Report back each line of the data that contains the word "tutorial".

Provided records START

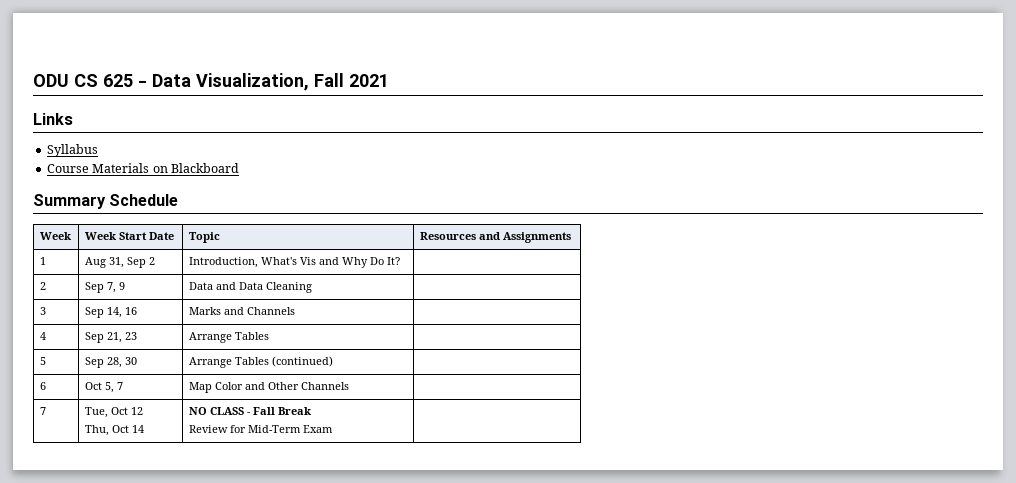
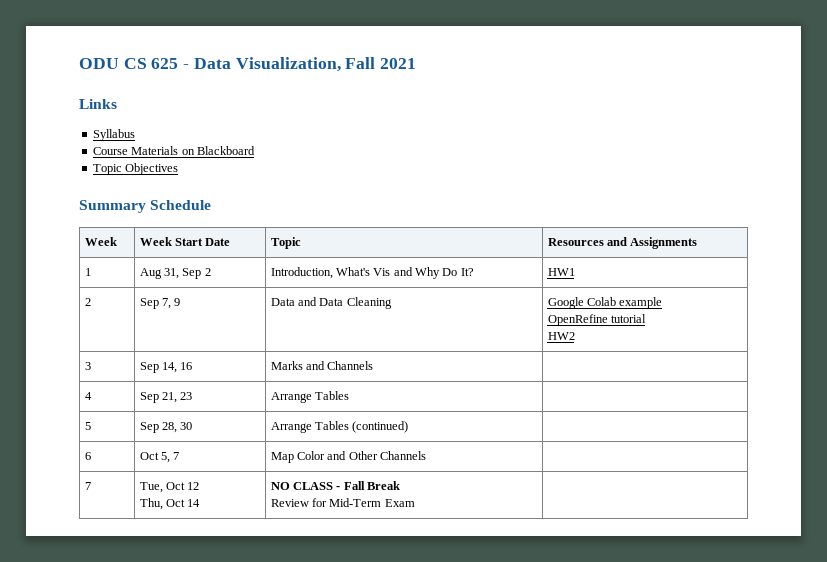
(239, 168) none -> [92,163,179,175] // Topic Objectives
(400, 261) none -> [547,268,575,276] HW1
(312, 287) none -> [547,297,663,309] [547,314,646,326] [547,332,575,340] Google Colab example // OpenRefine tutorial // HW2

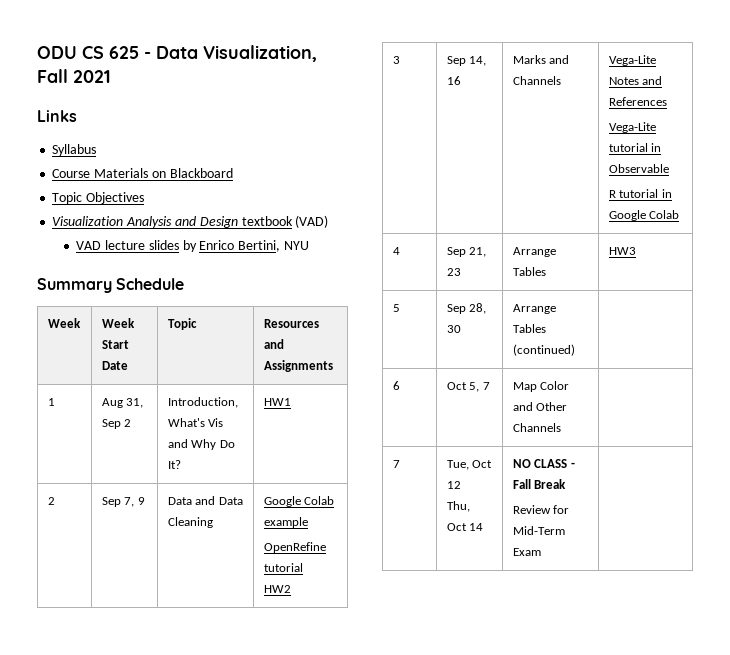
(179, 169) none -> [52,215,329,228] [76,240,310,252] // Visualization Analysis and Design textbook (VAD) // VAD lecture slides by Enrico Bertini, NYU
(374, 365) none -> [608,55,656,66] [608,76,663,85] [608,97,667,106] [608,122,656,133] [608,143,662,152] [608,164,669,173] [608,189,672,198] [608,210,680,221] Vega-Lite Notes and References // Vega-Lite tutorial in Observable // R tutorial in Google Colab
(349, 395) none -> [608,247,636,255] HW3

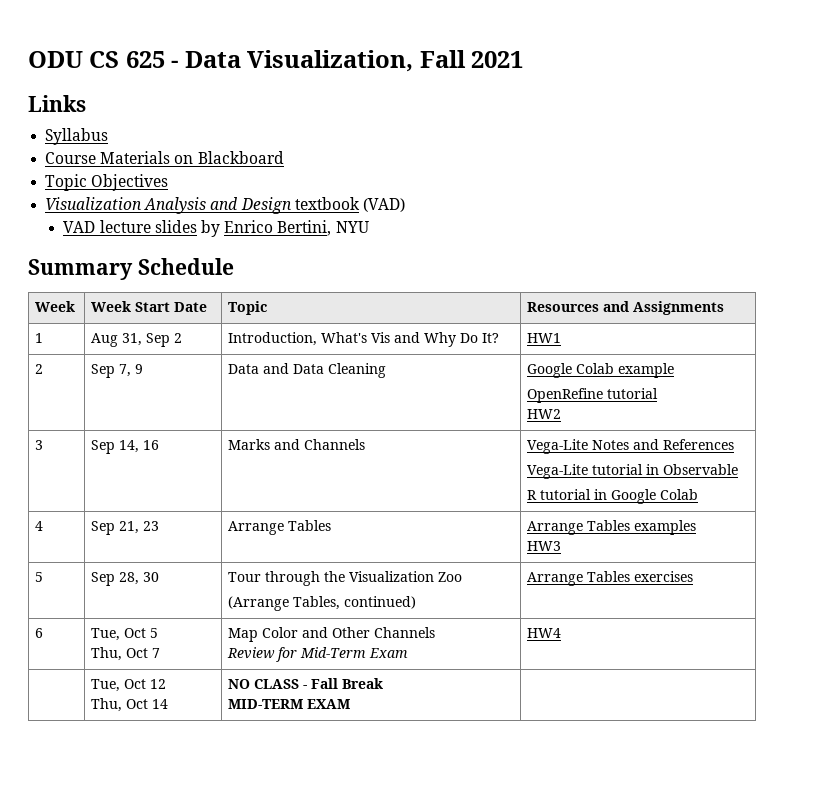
(546, 271) none -> [527,520,697,535] Arrange Tables examples //
[512,304,556,314] [512,324,546,333] [512,344,575,356] | Arrange Tables (continued) | -> [228,571,463,586] [228,596,417,611] [527,571,694,586] | Tour through the Visualization Zoo // (Arrange Tables, continued) | Arrange Tables exercises
[446,382,480,392] Oct 5, -> [91,628,159,641] [91,647,149,661] Tue, Oct 5 // Thu, Oct
[392,460,400,468] | // 7 -> [227,647,409,662] [527,628,562,638] // Review for Mid-Term Exam | HW4 //
[512,505,570,514] [512,526,565,535] [512,548,541,556] Review for Mid-Term Exam -> [228,699,351,709] MID-TERM EXAM

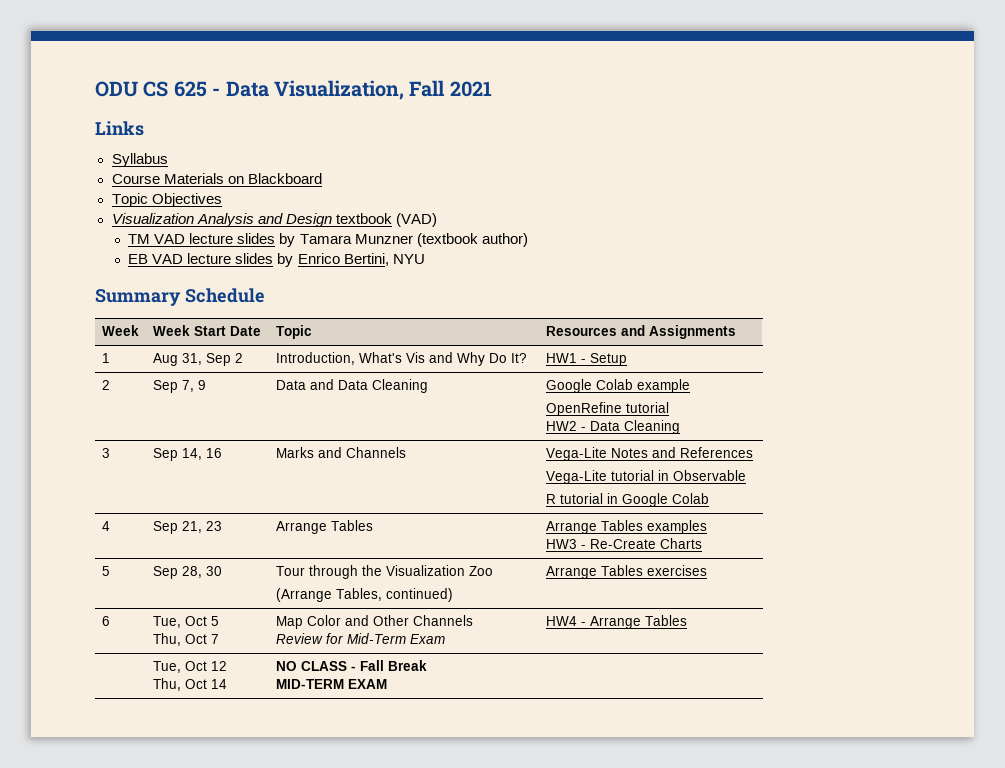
(405, 205) none -> [128,233,528,247] [128,254,149,264] TM VAD lecture slides by Tamara Munzner (textbook author) // EB
(562, 338) none -> [580,353,627,366] - Setup
(562, 414) none -> [580,420,680,434] - Data Cleaning
(562, 546) none -> [580,538,702,549] - Re-Create Charts
(562, 633) none -> [580,615,687,629] - Arrange Tables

Provided records END

■ **Output of the exercise**
(312, 287) none -> [547,297,663,309] [547,314,646,326] [547,332,575,340] Google Colab example // OpenRefine tutorial // HW2
(374, 365) none -> [608,55,656,66] [608,76,663,85] [608,97,667,106] [608,122,656,133] [608,143,662,152] [608,164,669,173] [608,189,672,198] [608,210,680,221] Vega-Lite Notes and References // Vega-Lite tutorial in Observable // R tutorial in Google Colab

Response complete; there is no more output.